I enjoyed xmas and the magic that came with it as a kid.


The magic is over.


----------



## mariposa0283 (Aug 15, 2012)

not for me, i still believe in santa. i mean obviously not seriously.. but the spirit of it. yea. im a sucker for christmas spirit. lol

i dont have all that extended family bs to put up with though, my parents live 5 blocks from me and my uncle lives on a farm about 8 miles out of town. we're pretty close as it is. 

besides all that, i love the decorations and the season. rugging up by the fire with cocoa and the christmas movies... 

but enough about all that, halloween first, christmas after. every holiday has its time, and christmases time is not right now!


----------



## 22606 (Aug 11, 2008)

GhostTown said:


> The magic is over.


What?! You mean that there is no such thing as fairy dust, kisses cannot cure disease, and all manner of animals don't peacefully coexist when grouped together? Disney is going to want your head for disavowing their grandiose ideas, GT


----------



## grimreaper1962 (Jan 11, 2012)

One of the walmarts I shop at have nothing out except for some cheapy scarecrow figures that you put out for fall. Hope the one near my camper has a better selection when I go there tomorrow.


----------



## Penumbra (Jul 28, 2011)

I like decorating for Christmas in December. That's it. It seems every other month of the year is Halloween to me.


----------



## mariposa0283 (Aug 15, 2012)

Garthgoyle said:


> What?! You mean that there is no such thing as fairy dust, kisses cannot cure disease, and all manner of animals don't peacefully coexist when grouped together?

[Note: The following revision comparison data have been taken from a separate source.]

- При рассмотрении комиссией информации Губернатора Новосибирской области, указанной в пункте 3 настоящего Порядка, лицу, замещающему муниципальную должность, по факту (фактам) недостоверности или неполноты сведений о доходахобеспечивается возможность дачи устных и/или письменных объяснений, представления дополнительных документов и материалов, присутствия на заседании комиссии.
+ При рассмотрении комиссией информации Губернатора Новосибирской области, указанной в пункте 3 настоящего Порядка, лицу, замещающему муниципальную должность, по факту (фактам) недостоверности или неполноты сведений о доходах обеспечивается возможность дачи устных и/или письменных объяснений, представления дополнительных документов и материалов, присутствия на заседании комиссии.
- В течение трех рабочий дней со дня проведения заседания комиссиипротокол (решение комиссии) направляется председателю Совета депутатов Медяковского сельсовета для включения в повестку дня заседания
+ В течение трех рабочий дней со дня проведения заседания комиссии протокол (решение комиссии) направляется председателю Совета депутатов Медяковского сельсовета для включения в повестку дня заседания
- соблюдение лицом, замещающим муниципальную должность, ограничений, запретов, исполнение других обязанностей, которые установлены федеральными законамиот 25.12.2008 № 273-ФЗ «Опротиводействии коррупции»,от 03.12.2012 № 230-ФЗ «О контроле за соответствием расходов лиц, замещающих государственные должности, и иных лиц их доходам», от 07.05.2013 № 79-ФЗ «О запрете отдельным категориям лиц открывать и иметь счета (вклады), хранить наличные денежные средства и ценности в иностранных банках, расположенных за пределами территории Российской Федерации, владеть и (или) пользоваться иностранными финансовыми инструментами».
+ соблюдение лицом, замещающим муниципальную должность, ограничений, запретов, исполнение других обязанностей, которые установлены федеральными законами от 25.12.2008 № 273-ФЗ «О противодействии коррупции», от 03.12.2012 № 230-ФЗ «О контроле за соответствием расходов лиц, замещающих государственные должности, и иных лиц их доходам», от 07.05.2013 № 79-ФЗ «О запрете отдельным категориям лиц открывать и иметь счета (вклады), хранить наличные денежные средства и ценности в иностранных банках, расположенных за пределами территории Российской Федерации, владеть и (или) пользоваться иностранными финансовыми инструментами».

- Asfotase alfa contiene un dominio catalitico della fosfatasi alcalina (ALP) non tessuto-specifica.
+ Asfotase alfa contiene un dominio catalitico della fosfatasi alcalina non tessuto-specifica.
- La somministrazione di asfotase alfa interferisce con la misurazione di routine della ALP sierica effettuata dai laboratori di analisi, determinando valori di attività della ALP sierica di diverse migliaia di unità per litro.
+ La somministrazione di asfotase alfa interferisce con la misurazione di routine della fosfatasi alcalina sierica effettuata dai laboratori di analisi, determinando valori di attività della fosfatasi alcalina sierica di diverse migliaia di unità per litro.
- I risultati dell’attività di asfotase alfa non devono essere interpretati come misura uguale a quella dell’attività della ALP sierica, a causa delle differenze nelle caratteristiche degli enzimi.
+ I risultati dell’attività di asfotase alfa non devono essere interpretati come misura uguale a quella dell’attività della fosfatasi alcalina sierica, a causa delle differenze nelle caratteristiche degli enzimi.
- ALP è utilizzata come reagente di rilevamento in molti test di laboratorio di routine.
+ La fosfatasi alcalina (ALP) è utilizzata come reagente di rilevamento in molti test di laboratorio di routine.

Disney is going to want your head for disavowing their grandiose ideas, GT


my whole world is shattered now.. thanks a lot. lol


----------



## FatRanza (Nov 5, 2008)

Dr. Phibes said:


> I also agree. I hate Thanksgiving and Christmas. It's all about guilt trips of going to visit people and buy people stuff when those people could give a crap what I am doing every other time of the year and its always expected that I pack up my wife and 6 year old daughter into a vehicle and drive 3 hours away but hell no if I ever suggest people without kids or dogs come and visit us for the holiday. And its always 'just bring your dogs with you' until I do, and then they are pissed the dogs are barking or running around their house.
> 
> Halloween is my favorite because its not about extended family...its about me, my wife, my daughter, my dogs, hanging out and having fun.


Wow! But how do you *REALLY* feel about Christmas and Thanksgiving Dr. Phibes? LOL!


----------



## terri73 (Dec 7, 2009)

Our Halloween went out last night at walmart. There is pretty good costume & party selection. As far as props there is nothing. The same tombstone sets they've had for the last few years and some lights. Really disappointed.


----------



## Reynard Muldrake (Oct 29, 2004)

THAT Holiday needs to stay in its own month! Yug! Blah.


----------



## stormygirl84 (Sep 4, 2009)

GhostTown said:


> I enjoyed xmas and the magic that came with it as a kid.
> 
> 
> The magic is over.


Not to be a smart ass or anything, but a lot of people feel the same way about Halloween. *shrug* Different strokes for different folks.

I love Christmas and Thanksgiving _almost_ as much as I love Halloween. But I'm not ready to celebrate either, yet!

So far, our Wal-Mart doesn't have any Christmas stuff out, except for a small display of twinkle lights out in the lawn & garden area. However, it has next to no Halloween stuff out, either.

Our Big Lots, though, had a huge display of outdoor Christmas decorations up right beside the Halloween stuff.  It _was_ kind of funny, though - some grouchy old guy made a point to say to his wife, in front of the sales associate who was given the unhappy task of setting all that crap up, "It's too damn early for that sh!t!" I had to duck into a separate aisle to keep him from seeing me giggle.


----------



## mariposa0283 (Aug 15, 2012)

stormygirl84 said:


> Not to be a smart ass or anything, but a lot of people feel the same way about Halloween. *shrug* Different strokes for different folks.
> 
> I love Christmas and Thanksgiving _almost_ as much as I love Halloween. But I'm not ready to celebrate either, yet!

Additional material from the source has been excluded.